10. The method of claim 1, wherein identifying YB-1-G is conducted by detecting YB-1-G by means of mass spectrophotometry, optionally including fractionation of the YB-1-G in a quadrupole and/or ion trap, wherein mass spectrophotometry is optionally combined with liquid chromatography.

11. An anti-inflammatory and/or immune suppressing compound for use in a method for treating or preventing lupus nephritis in an individual, wherein lupus nephritis has been diagnosed in the individual by means of a method of claim 1.
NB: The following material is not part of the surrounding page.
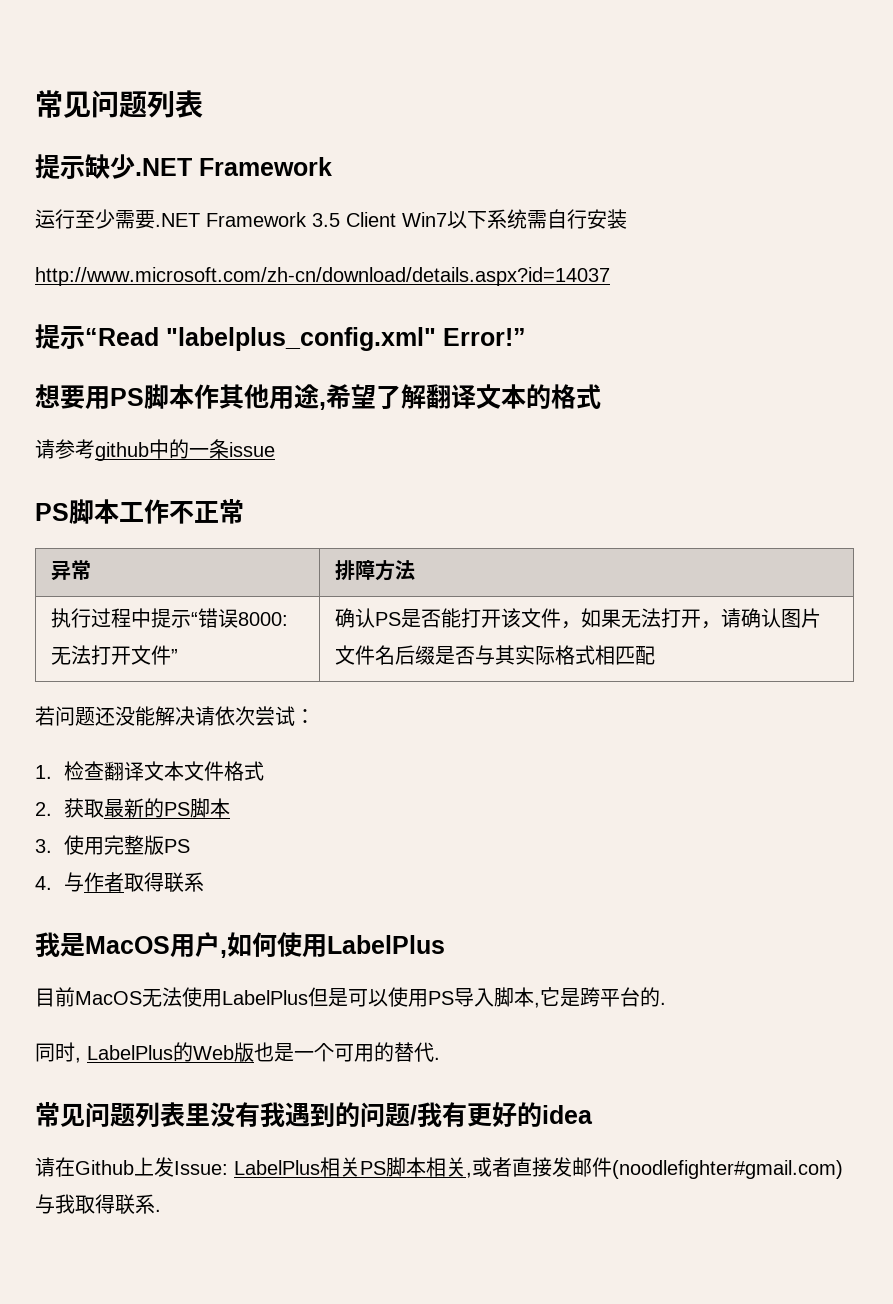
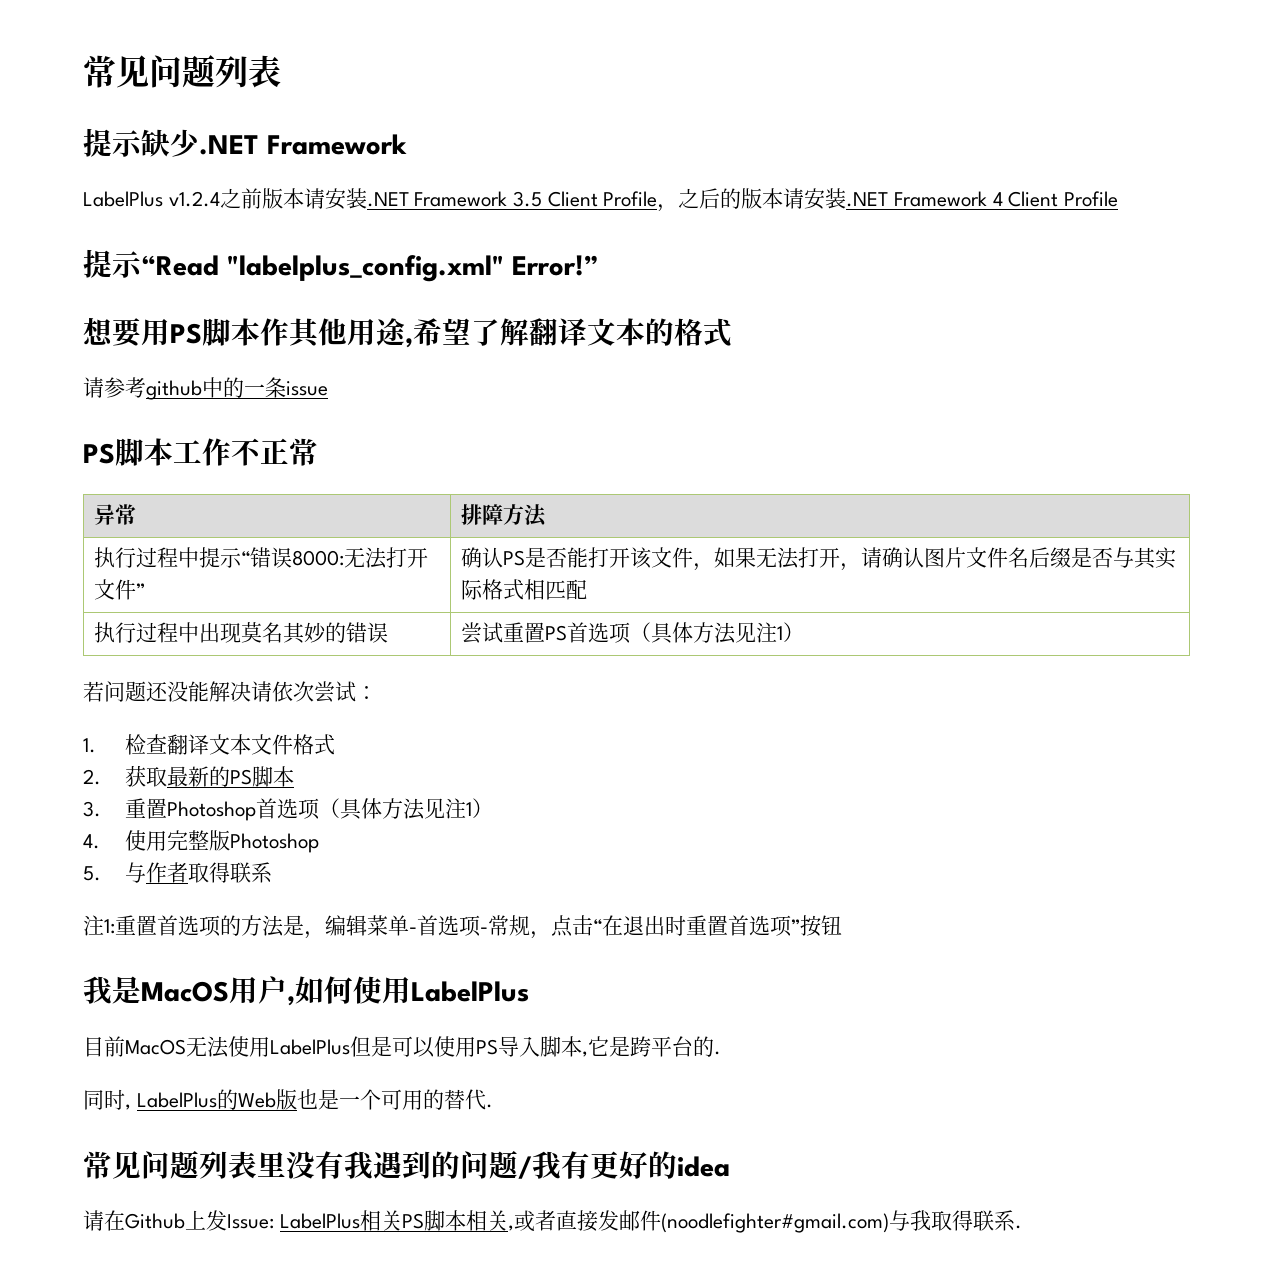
[35,209,627,229] [35,267,610,286] 运行至少需要.NET Framework 3.5 Client Win7以下系统需自行安装 // http://www.microsoft.com/zh-cn/download/details.aspx?id=14037 -> [83,188,1119,212] LabelPlus v1.2.4之前版本请安装.NET Framework 3.5 Client Profile，之后的版本请安装.NET Framework 4 Client Profile
(655, 655) none -> [93,622,388,644] [460,622,804,644] // 执行过程中出现莫名其妙的错误 | 尝试重置PS首选项（具体方法见注1）
(52, 846) none -> [124,798,493,821] [83,834,100,849] 重置Photoshop首选项（具体方法见注1） // 4.
[163,839,190,853] [35,876,52,890] PS // 4. -> [229,833,319,853] [83,866,101,881] Photoshop // 5.
(204, 882) none -> [83,915,842,939] // 注1:重置首选项的方法是，编辑菜单-首选项-常规，点击“在退出时重置首选项”按钮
12. The anti-inflammatory or immune suppressing compound for use of claim 11, wherein the compound is selected from the group consisting of glucocorticoids such as hydrocortisone, prednisolone or dexamethasone, cyclophosphamide, methotrexate, azathioprine or mycophenolatmofetil, calcineurin inhibitors such as cyclosporine, tacrolimus or pimecrolimus, anti-inflammatory drugs (NSAIDs) such as cyclooxygenase (COX) inhibitors, or immunosupressant antibodies.
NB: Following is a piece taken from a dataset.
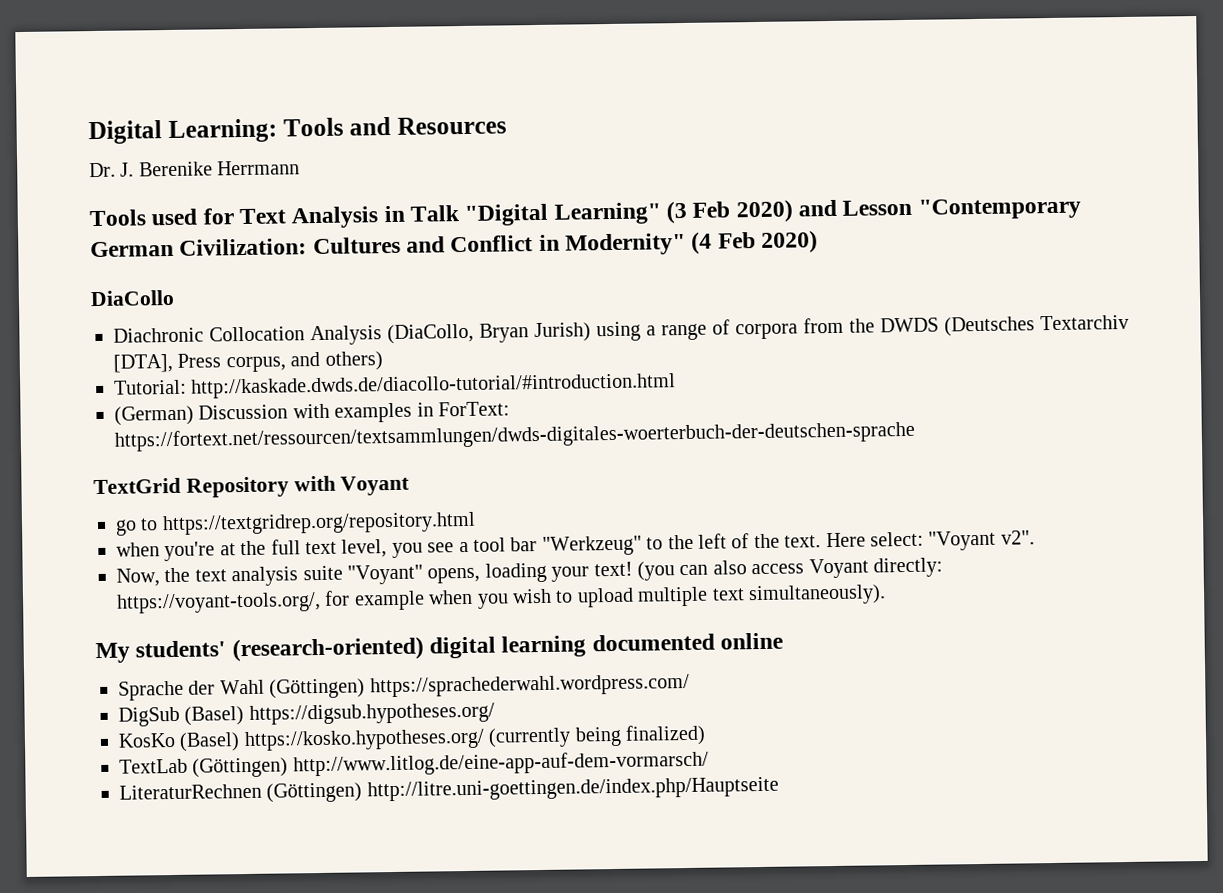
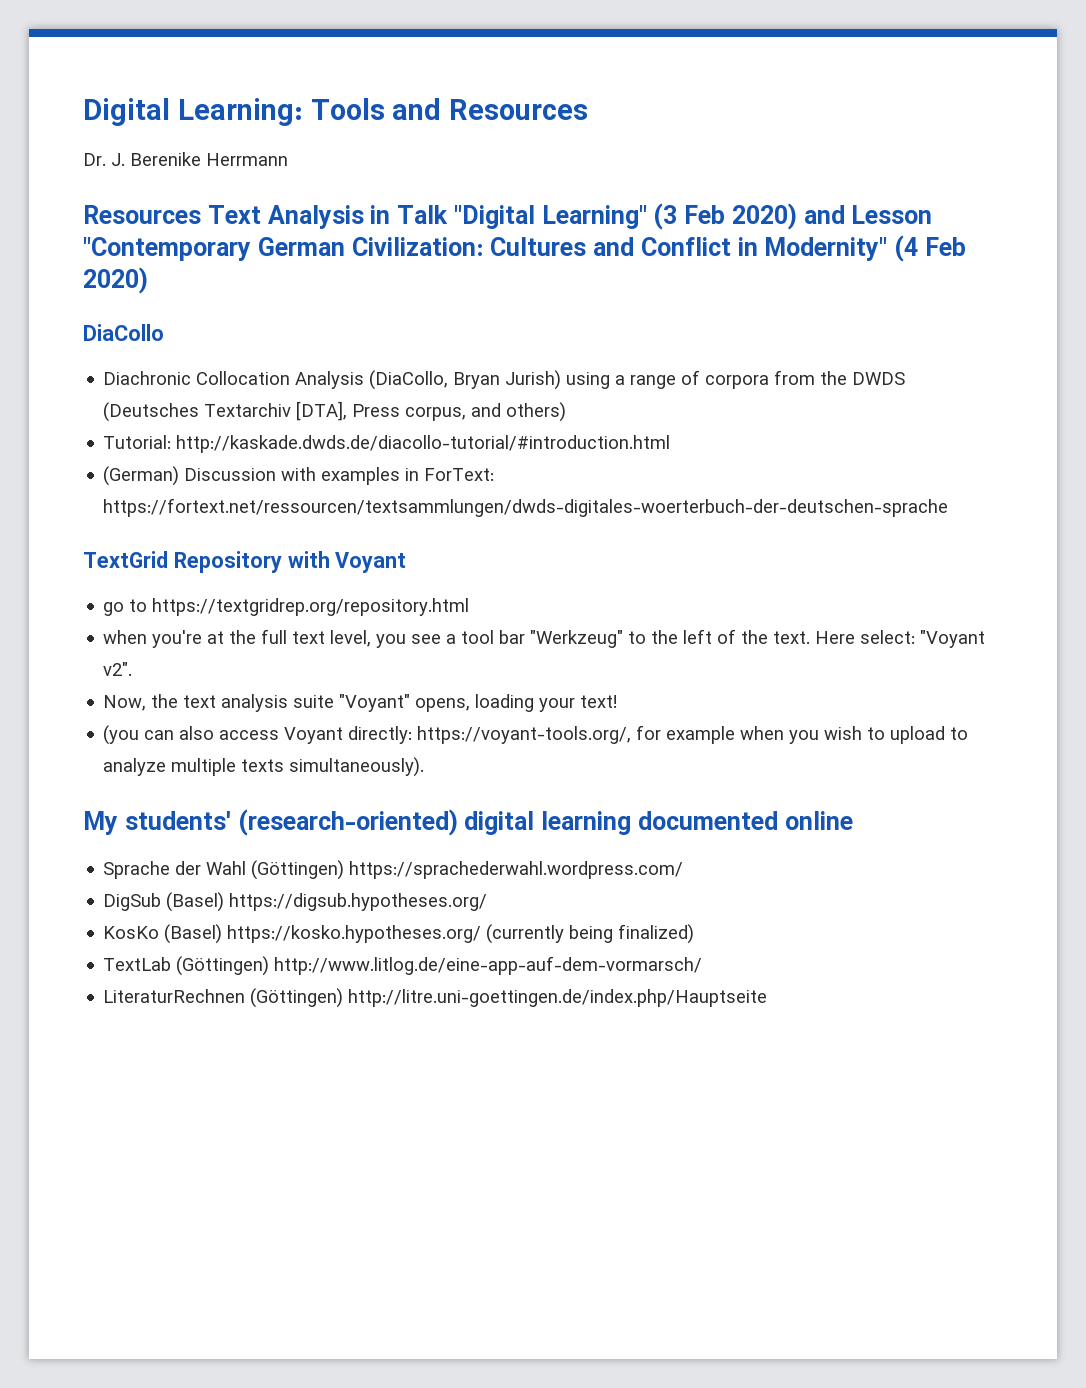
[89,208,234,227] Tools used for -> [83,205,201,224] Resources
(633, 569) none -> (618, 701) //
[637,586,745,607] multiple text -> [950,727,969,740] [103,758,285,776] to analyze multiple texts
13. Use of a protein that comprises an YB-1-like cold-shock domain of a sequence homology of at least 96% of SEQ ID NO: 14 which bears one or more guanidinylated lysinyl moieties (YB-1-G) as a biomarker for diagnosing lupus nephritis.

14. An ELISA kit for conducting a method of claim 1, comprising:

(A) an antibody or antibody fragment specific for YB-1-G or an epitope that is specifically bound by an anti-YB-1-G-autoantibody;

(B) optionally an antibody or antibody fragment specifically binding to said antibody or antibody fragment specific for YB-1-G or to said anti-YB-1-G-autoantibody;

(C) optionally one or more suitable buffers for the one or more antibodies or antibody fragments or epitopes;

(D) optionally one or more ELISA plates; and

(E) optionally user instructions.

15. A dipstick usable for the method of claim 1, comprising, placed in the direction of flow of the sample S from the individual, on a carrier that is suitable for soaking the sample S, the following:

(0) an edge or segment suitable for soaking the sample S;

(1) optionally a stripe (1) comprising labeled YB-1-G-specific antibodies or antibody fragments or epitopes that is specifically bound by an anti-YB-1-G-autoantibody which are not immobilized and freely movable when the sample S passes through this stripe (1);

(2) a stripe (2) comprising immobilized YB-1-G-specific antibodies or antibody fragments or an epitope that is specifically bound by an anti-YB-1-G-autoantibody; and

(3) optionally a stripe (3) of immobilized antibodies or antibody fragments specifically binding the one or more components of stripe (1).